**Exercise materials**
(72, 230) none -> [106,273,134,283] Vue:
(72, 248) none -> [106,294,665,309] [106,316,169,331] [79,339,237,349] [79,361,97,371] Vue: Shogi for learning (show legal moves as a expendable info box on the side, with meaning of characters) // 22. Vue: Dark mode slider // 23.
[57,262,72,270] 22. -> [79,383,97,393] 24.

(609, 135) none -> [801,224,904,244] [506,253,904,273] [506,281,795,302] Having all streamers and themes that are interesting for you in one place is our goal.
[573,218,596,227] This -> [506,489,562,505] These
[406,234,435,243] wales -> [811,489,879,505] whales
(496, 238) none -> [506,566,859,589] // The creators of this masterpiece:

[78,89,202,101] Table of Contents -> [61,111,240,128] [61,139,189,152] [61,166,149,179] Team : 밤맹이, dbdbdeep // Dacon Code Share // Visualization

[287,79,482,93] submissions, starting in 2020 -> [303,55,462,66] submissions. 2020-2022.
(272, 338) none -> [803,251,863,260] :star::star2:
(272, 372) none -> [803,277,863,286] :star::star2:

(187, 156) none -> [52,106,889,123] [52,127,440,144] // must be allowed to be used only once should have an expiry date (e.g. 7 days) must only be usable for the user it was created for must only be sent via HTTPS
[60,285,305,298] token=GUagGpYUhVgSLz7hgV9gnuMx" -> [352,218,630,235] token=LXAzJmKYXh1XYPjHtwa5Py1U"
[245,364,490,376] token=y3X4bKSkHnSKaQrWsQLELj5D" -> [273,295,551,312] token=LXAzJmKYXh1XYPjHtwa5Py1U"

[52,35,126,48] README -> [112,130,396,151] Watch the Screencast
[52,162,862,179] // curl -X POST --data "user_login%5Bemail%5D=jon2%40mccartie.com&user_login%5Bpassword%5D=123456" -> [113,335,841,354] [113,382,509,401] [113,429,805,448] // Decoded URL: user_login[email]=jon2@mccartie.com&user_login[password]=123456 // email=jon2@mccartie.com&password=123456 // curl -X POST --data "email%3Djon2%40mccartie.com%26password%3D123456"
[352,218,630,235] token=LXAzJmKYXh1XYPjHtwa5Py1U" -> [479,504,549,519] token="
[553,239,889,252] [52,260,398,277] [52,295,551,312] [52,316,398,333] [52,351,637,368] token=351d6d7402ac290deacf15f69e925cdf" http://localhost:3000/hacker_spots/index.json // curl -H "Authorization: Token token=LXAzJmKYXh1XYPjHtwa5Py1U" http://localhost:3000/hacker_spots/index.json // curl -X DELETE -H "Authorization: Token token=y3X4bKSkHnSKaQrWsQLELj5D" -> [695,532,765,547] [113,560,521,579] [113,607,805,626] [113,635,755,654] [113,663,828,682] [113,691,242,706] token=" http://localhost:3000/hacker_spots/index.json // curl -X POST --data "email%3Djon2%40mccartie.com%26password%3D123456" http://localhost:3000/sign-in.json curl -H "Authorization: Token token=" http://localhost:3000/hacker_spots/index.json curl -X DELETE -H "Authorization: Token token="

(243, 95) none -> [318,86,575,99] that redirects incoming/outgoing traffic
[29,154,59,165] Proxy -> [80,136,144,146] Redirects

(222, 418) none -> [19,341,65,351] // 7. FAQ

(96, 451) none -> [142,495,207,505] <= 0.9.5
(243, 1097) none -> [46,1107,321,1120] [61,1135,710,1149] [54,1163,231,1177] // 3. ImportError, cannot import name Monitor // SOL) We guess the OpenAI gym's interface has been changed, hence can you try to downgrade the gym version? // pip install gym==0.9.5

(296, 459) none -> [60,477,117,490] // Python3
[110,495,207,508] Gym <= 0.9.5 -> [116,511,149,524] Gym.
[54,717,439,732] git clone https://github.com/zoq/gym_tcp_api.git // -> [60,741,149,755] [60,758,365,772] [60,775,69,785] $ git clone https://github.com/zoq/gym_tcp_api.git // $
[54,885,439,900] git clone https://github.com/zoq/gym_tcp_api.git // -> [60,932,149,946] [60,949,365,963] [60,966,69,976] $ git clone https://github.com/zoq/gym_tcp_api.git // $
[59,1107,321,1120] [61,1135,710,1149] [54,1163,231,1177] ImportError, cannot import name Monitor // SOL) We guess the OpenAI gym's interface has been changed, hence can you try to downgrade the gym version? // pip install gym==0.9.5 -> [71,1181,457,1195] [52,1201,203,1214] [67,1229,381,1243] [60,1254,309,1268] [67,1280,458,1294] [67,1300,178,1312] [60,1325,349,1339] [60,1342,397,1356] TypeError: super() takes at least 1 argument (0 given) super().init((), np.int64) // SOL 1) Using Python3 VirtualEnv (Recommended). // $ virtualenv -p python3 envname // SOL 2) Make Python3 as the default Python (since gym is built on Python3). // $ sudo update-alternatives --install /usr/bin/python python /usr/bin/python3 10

**Your goal**
Reproduce each entry exactly, leaving out nothing.

**Exercise answer**
(72, 230) none -> [106,273,134,283] Vue:
(72, 248) none -> [106,294,665,309] [106,316,169,331] [79,339,237,349] [79,361,97,371] Vue: Shogi for learning (show legal moves as a expendable info box on the side, with meaning of characters) // 22. Vue: Dark mode slider // 23.
[57,262,72,270] 22. -> [79,383,97,393] 24.

(609, 135) none -> [801,224,904,244] [506,253,904,273] [506,281,795,302] Having all streamers and themes that are interesting for you in one place is our goal.
[573,218,596,227] This -> [506,489,562,505] These
[406,234,435,243] wales -> [811,489,879,505] whales
(496, 238) none -> [506,566,859,589] // The creators of this masterpiece:

[78,89,202,101] Table of Contents -> [61,111,240,128] [61,139,189,152] [61,166,149,179] Team : 밤맹이, dbdbdeep // Dacon Code Share // Visualization

[287,79,482,93] submissions, starting in 2020 -> [303,55,462,66] submissions. 2020-2022.
(272, 338) none -> [803,251,863,260] :star::star2:
(272, 372) none -> [803,277,863,286] :star::star2:

(187, 156) none -> [52,106,889,123] [52,127,440,144] // must be allowed to be used only once should have an expiry date (e.g. 7 days) must only be usable for the user it was created for must only be sent via HTTPS
[60,285,305,298] token=GUagGpYUhVgSLz7hgV9gnuMx" -> [352,218,630,235] token=LXAzJmKYXh1XYPjHtwa5Py1U"
[245,364,490,376] token=y3X4bKSkHnSKaQrWsQLELj5D" -> [273,295,551,312] token=LXAzJmKYXh1XYPjHtwa5Py1U"

[52,35,126,48] README -> [112,130,396,151] Watch the Screencast
[52,162,862,179] // curl -X POST --data "user_login%5Bemail%5D=jon2%40mccartie.com&user_login%5Bpassword%5D=123456" -> [113,335,841,354] [113,382,509,401] [113,429,805,448] // Decoded URL: user_login[email]=jon2@mccartie.com&user_login[password]=123456 // email=jon2@mccartie.com&password=123456 // curl -X POST --data "email%3Djon2%40mccartie.com%26password%3D123456"
[352,218,630,235] token=LXAzJmKYXh1XYPjHtwa5Py1U" -> [479,504,549,519] token="
[553,239,889,252] [52,260,398,277] [52,295,551,312] [52,316,398,333] [52,351,637,368] token=351d6d7402ac290deacf15f69e925cdf" http://localhost:3000/hacker_spots/index.json // curl -H "Authorization: Token token=LXAzJmKYXh1XYPjHtwa5Py1U" http://localhost:3000/hacker_spots/index.json // curl -X DELETE -H "Authorization: Token token=y3X4bKSkHnSKaQrWsQLELj5D" -> [695,532,765,547] [113,560,521,579] [113,607,805,626] [113,635,755,654] [113,663,828,682] [113,691,242,706] token=" http://localhost:3000/hacker_spots/index.json // curl -X POST --data "email%3Djon2%40mccartie.com%26password%3D123456" http://localhost:3000/sign-in.json curl -H "Authorization: Token token=" http://localhost:3000/hacker_spots/index.json curl -X DELETE -H "Authorization: Token token="

(243, 95) none -> [318,86,575,99] that redirects incoming/outgoing traffic
[29,154,59,165] Proxy -> [80,136,144,146] Redirects

(222, 418) none -> [19,341,65,351] // 7. FAQ

(96, 451) none -> [142,495,207,505] <= 0.9.5
(243, 1097) none -> [46,1107,321,1120] [61,1135,710,1149] [54,1163,231,1177] // 3. ImportError, cannot import name Monitor // SOL) We guess the OpenAI gym's interface has been changed, hence can you try to downgrade the gym version? // pip install gym==0.9.5

(296, 459) none -> [60,477,117,490] // Python3
[110,495,207,508] Gym <= 0.9.5 -> [116,511,149,524] Gym.
[54,717,439,732] git clone https://github.com/zoq/gym_tcp_api.git // -> [60,741,149,755] [60,758,365,772] [60,775,69,785] $ git clone https://github.com/zoq/gym_tcp_api.git // $
[54,885,439,900] git clone https://github.com/zoq/gym_tcp_api.git // -> [60,932,149,946] [60,949,365,963] [60,966,69,976] $ git clone https://github.com/zoq/gym_tcp_api.git // $
[59,1107,321,1120] [61,1135,710,1149] [54,1163,231,1177] ImportError, cannot import name Monitor // SOL) We guess the OpenAI gym's interface has been changed, hence can you try to downgrade the gym version? // pip install gym==0.9.5 -> [71,1181,457,1195] [52,1201,203,1214] [67,1229,381,1243] [60,1254,309,1268] [67,1280,458,1294] [67,1300,178,1312] [60,1325,349,1339] [60,1342,397,1356] TypeError: super() takes at least 1 argument (0 given) super().init((), np.int64) // SOL 1) Using Python3 VirtualEnv (Recommended). // $ virtualenv -p python3 envname // SOL 2) Make Python3 as the default Python (since gym is built on Python3). // $ sudo update-alternatives --install /usr/bin/python python /usr/bin/python3 10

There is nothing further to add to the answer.